Author’s note: This is a short story excerpt set in the Zombie Apocalypse Call Center Universe. Each week I’ll write another part of the story on here. If you enjoy, check out the Zombie Apocalypse Call Center series and my free story, The Zombie Apocalypse Convenience Store
I’m at work when the zombie apocalypse happens, but as soon as I’m notified there are zombies attacking people, I do what any good prepper would do and leave work. That last minute deadline that needs to be completed somehow just doesn’t matter as much as making sure I survive the zombie apocalypse.
“Angela, where are you going?” My boss huffs as I walk by his office door.
“I’m heading out on lunch, Brad” I lie.
Brad looks at his watch and says, “You’re not due for lunch for another hour yet, and I need that project I have you working on done. Get back to your desk.”
I click my mouth and say, “No can do, Brad.”
“What did you just say to me?” Brad sputters in astonishment.
I give him a cocky look and say, “No can do. Do you need me to tell you that again?”
“You can’t to talk to me like that. You need to get back to your desk, now!”
I flippantly wave at him and keep walking toward the door.
Brad comes thundering out of his office.
“Get back here or you’re fired!” he yells.
“Not happening, Brad. I’m heading home to survive the zombie apocalypse. If you need the report that bad, get it done yourself. Oh and good luck surviving the zombie apocalypse!” I gaily reply and then skip out the door, leaving him behind, all flabbergasted.
I give him half a day tops for surviving during the zombie apocalypse. Me, on the other hand, I’ve been preparing for the zombie apocalypse for years now. Some people called me crazy, but who’s laughing now. Well soon, anyway, once I’m in my secure bunker. I figure I’ll outwait the initial zombie apocalypse and then start my life in the new dystopia, killing the zombies while scavenging for whatever I can find, and fighting or fucking the other occasional survivors I come across.
I’ve already 5 years worth of canned food in my pantry and I’m on Zombii Co’s Platinum plan, which means my bunker is loaded for bear with ammo. And I’ve also taken some martial arts classes. I’ve been ready for this for a while. And it’s finally happening.
I got notified on my Zombii Co. phone app. I heard a buzz on my phone, while working on that dumb report. I pulled it out and I’ll admit, I did a double take. It was finally happening. The event that I had been waiting for was finally happening. The zombie apocalypse was on. The app showed me incident reports of zombies in multiple places and at that point I grabbed my stuff and decided to ditch the job. Money isn’t going to matter in a couple days anyway.

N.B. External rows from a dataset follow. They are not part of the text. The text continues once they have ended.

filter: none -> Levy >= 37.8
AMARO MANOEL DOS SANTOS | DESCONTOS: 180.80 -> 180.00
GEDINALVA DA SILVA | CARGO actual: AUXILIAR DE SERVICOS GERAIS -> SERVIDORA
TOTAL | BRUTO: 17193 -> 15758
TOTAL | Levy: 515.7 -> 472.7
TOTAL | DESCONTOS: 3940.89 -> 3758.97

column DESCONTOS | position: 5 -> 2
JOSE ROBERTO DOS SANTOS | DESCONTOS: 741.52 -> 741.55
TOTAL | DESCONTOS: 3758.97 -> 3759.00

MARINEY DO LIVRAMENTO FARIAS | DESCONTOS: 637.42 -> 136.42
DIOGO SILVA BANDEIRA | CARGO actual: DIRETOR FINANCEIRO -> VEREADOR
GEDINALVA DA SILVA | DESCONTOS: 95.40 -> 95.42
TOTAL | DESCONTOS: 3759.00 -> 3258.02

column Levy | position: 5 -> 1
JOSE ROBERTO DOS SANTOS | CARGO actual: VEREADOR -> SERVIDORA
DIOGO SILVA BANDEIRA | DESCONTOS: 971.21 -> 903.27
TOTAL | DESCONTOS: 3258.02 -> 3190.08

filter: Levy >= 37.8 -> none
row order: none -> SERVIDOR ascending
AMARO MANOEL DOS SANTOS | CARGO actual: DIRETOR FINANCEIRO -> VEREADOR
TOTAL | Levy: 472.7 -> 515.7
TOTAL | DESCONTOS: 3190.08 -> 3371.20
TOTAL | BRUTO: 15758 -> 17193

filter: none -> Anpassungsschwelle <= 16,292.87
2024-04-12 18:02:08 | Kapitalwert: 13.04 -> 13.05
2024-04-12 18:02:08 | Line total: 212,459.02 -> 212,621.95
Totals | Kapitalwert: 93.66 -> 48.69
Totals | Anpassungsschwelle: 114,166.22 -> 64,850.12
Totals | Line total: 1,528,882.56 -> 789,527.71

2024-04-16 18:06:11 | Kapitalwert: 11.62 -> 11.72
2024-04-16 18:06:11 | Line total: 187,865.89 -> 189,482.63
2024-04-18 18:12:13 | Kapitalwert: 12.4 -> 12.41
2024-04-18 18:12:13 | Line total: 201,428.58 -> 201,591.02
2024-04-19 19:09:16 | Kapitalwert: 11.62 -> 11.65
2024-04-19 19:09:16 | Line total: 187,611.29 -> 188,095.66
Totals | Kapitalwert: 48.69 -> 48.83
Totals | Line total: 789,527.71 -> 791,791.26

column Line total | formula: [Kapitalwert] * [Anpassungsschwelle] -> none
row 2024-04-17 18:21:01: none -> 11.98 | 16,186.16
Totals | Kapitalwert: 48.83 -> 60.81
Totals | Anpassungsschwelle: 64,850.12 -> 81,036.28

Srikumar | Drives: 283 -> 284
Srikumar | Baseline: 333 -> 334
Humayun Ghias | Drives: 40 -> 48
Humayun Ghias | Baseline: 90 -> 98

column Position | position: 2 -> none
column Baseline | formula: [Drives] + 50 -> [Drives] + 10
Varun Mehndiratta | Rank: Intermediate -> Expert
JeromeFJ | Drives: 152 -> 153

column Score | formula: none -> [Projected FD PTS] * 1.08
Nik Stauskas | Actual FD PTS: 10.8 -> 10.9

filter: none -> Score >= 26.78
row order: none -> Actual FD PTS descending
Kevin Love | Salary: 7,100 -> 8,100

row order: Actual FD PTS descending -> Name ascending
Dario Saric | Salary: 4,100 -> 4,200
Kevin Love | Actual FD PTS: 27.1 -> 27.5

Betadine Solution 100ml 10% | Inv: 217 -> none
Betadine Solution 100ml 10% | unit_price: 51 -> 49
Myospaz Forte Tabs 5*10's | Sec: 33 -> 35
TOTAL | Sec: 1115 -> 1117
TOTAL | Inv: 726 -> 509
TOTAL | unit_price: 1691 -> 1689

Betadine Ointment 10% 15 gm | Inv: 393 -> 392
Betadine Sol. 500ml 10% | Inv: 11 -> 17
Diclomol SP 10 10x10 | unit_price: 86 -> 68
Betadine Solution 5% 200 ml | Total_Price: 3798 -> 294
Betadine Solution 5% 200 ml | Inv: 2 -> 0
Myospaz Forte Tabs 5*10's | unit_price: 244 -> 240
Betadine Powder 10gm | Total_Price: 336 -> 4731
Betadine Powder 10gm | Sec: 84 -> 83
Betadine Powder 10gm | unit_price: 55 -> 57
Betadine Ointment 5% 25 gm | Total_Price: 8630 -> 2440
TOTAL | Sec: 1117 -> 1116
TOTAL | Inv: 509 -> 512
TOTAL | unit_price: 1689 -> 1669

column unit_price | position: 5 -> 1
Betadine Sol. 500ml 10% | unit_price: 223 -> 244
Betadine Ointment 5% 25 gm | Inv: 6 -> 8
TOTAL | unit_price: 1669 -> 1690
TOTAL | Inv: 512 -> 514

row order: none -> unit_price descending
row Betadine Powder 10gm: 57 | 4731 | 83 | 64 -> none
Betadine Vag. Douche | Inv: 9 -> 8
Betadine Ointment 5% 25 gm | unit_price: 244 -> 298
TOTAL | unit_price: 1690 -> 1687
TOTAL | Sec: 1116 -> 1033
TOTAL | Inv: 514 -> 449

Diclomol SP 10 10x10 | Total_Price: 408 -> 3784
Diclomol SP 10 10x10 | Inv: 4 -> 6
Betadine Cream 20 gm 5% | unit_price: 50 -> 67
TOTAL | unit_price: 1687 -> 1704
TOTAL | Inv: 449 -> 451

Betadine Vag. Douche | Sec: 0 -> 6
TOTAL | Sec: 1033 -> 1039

I get to my car and unlock it and throw everything in. I get inside and pull open the glove compartment. I’ve got .45 in there and that’s it.
“Fuck,” I swear.
A .45 is okay, but I should have had the car better prepared for the zombie apocalypse. I’ve got a forty five minute drive home at this time of day, unless I’m really lucky and the roads aren’t too clogged up with other commuters. Then it’s only twenty five minutes. It’s two in the afternoon, I might just catch the edge of the afternoon rush.
I start my car up and pull out of the parking space and drive out of there like a bat out of a hell. Every moment counts when you’re trying to beat the apocalypse home.